Recorded information —
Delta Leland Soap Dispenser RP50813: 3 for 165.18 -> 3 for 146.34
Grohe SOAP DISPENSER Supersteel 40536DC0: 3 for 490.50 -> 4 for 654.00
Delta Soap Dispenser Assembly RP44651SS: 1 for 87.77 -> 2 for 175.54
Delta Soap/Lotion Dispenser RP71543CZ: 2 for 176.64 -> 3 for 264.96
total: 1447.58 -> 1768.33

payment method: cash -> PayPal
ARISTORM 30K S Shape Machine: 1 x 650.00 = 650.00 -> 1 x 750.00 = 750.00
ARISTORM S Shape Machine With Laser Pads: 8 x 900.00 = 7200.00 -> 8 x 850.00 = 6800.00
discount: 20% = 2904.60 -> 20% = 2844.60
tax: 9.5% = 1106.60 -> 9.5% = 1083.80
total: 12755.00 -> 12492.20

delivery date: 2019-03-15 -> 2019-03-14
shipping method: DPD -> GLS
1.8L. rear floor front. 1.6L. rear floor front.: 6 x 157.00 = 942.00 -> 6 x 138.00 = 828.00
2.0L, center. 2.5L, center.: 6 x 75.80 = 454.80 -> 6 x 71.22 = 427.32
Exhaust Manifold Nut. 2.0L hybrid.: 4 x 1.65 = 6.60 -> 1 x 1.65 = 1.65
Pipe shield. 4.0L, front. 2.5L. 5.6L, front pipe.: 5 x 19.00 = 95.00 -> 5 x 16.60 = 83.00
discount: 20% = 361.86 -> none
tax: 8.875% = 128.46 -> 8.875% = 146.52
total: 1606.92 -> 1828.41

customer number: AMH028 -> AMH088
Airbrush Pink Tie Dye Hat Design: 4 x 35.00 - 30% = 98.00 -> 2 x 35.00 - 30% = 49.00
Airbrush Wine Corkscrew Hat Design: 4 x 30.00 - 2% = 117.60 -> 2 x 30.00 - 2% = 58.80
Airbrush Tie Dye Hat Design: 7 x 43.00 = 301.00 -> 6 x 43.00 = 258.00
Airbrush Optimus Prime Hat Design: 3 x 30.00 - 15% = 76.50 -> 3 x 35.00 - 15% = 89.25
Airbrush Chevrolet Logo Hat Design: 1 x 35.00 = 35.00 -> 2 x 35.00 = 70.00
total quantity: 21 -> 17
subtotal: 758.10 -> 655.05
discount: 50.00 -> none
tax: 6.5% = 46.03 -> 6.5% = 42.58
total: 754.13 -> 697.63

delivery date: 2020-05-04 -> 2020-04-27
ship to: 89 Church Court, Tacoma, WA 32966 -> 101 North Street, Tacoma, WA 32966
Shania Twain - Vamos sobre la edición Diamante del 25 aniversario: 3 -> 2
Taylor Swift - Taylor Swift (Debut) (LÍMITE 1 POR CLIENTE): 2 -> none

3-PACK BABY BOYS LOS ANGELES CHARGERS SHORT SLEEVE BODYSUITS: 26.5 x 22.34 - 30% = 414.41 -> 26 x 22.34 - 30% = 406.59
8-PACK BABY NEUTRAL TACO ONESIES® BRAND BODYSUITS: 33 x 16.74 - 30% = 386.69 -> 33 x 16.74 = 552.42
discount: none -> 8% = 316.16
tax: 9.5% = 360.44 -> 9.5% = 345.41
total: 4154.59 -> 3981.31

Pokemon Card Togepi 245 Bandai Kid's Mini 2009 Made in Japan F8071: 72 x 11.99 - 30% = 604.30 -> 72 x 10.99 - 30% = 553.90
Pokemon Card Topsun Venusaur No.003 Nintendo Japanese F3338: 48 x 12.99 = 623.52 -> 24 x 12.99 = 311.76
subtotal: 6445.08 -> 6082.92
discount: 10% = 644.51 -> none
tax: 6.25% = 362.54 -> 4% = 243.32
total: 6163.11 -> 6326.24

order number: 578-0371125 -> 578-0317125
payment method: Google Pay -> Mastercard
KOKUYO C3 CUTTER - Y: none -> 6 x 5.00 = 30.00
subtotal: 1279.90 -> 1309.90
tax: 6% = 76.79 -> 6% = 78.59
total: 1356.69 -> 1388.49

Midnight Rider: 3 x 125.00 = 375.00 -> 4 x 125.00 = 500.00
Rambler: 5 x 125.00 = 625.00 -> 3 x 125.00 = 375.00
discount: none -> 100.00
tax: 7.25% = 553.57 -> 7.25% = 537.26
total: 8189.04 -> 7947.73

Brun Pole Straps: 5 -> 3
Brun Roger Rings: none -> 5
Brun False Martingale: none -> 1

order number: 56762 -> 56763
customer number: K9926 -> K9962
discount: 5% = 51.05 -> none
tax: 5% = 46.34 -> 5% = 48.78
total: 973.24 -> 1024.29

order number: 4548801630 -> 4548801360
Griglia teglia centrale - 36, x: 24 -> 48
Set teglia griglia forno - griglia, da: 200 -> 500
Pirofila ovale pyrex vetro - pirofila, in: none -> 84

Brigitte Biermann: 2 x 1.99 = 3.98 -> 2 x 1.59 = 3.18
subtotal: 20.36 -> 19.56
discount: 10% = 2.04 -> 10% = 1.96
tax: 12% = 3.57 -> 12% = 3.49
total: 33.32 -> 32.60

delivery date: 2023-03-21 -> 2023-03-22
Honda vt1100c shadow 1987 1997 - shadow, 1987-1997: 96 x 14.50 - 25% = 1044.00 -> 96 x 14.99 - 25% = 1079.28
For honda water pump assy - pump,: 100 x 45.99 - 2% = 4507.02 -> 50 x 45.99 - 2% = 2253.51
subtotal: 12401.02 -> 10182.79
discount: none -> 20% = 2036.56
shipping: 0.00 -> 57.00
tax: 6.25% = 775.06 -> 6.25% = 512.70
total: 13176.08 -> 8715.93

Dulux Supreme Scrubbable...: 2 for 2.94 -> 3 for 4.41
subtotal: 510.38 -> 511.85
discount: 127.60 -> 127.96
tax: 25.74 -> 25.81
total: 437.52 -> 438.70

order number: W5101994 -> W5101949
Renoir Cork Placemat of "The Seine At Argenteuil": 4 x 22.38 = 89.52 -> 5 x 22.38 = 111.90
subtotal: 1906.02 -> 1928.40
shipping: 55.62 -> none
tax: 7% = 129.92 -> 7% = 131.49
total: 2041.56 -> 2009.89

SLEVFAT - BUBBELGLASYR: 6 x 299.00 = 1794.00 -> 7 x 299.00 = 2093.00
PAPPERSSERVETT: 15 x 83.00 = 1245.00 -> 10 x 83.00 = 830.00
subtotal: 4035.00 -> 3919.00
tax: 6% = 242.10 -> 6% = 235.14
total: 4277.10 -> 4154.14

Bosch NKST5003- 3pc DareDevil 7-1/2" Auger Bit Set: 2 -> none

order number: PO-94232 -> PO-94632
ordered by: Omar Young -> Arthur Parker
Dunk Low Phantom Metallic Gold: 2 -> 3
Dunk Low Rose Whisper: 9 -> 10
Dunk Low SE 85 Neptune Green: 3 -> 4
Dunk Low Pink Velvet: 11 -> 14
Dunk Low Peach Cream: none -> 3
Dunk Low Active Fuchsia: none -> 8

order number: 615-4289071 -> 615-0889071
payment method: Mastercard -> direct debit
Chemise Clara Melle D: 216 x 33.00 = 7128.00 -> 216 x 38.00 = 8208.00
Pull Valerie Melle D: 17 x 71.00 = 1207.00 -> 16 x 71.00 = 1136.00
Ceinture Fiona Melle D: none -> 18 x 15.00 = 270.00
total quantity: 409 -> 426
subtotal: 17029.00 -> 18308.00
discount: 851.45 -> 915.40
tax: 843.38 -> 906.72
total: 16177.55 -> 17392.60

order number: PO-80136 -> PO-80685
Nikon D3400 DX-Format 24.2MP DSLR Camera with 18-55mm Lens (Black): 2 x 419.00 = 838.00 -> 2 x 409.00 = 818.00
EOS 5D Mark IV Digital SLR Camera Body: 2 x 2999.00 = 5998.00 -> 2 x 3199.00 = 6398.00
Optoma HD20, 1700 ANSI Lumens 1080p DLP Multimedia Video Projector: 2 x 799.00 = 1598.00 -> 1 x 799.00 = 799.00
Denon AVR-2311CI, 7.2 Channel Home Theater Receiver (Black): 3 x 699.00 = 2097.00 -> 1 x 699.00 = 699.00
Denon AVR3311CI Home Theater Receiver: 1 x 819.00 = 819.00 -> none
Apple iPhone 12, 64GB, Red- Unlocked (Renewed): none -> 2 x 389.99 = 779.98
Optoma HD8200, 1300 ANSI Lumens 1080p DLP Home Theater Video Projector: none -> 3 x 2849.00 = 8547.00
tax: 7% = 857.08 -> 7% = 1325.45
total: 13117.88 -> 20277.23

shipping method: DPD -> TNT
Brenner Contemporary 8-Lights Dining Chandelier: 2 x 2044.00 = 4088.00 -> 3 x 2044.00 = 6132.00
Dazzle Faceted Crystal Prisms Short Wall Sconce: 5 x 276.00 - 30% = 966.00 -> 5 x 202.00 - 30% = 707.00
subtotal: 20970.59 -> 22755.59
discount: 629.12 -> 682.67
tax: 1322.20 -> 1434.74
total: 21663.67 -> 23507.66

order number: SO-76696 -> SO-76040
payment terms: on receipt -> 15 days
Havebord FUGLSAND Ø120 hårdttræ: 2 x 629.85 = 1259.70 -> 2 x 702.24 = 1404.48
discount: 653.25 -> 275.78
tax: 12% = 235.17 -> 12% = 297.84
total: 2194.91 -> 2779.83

What the task asks — Each line in the entries above, starting at the line with "Airbrush Optimus Prime" and ending at the line with "Midnight Rider: 3", is to be printed exactly, and only those lines.

Solution to this problem —
Airbrush Optimus Prime Hat Design: 3 x 30.00 - 15% = 76.50 -> 3 x 35.00 - 15% = 89.25
Airbrush Chevrolet Logo Hat Design: 1 x 35.00 = 35.00 -> 2 x 35.00 = 70.00
total quantity: 21 -> 17
subtotal: 758.10 -> 655.05
discount: 50.00 -> none
tax: 6.5% = 46.03 -> 6.5% = 42.58
total: 754.13 -> 697.63

delivery date: 2020-05-04 -> 2020-04-27
ship to: 89 Church Court, Tacoma, WA 32966 -> 101 North Street, Tacoma, WA 32966
Shania Twain - Vamos sobre la edición Diamante del 25 aniversario: 3 -> 2
Taylor Swift - Taylor Swift (Debut) (LÍMITE 1 POR CLIENTE): 2 -> none

3-PACK BABY BOYS LOS ANGELES CHARGERS SHORT SLEEVE BODYSUITS: 26.5 x 22.34 - 30% = 414.41 -> 26 x 22.34 - 30% = 406.59
8-PACK BABY NEUTRAL TACO ONESIES® BRAND BODYSUITS: 33 x 16.74 - 30% = 386.69 -> 33 x 16.74 = 552.42
discount: none -> 8% = 316.16
tax: 9.5% = 360.44 -> 9.5% = 345.41
total: 4154.59 -> 3981.31

Pokemon Card Togepi 245 Bandai Kid's Mini 2009 Made in Japan F8071: 72 x 11.99 - 30% = 604.30 -> 72 x 10.99 - 30% = 553.90
Pokemon Card Topsun Venusaur No.003 Nintendo Japanese F3338: 48 x 12.99 = 623.52 -> 24 x 12.99 = 311.76
subtotal: 6445.08 -> 6082.92
discount: 10% = 644.51 -> none
tax: 6.25% = 362.54 -> 4% = 243.32
total: 6163.11 -> 6326.24

order number: 578-0371125 -> 578-0317125
payment method: Google Pay -> Mastercard
KOKUYO C3 CUTTER - Y: none -> 6 x 5.00 = 30.00
subtotal: 1279.90 -> 1309.90
tax: 6% = 76.79 -> 6% = 78.59
total: 1356.69 -> 1388.49

Midnight Rider: 3 x 125.00 = 375.00 -> 4 x 125.00 = 500.00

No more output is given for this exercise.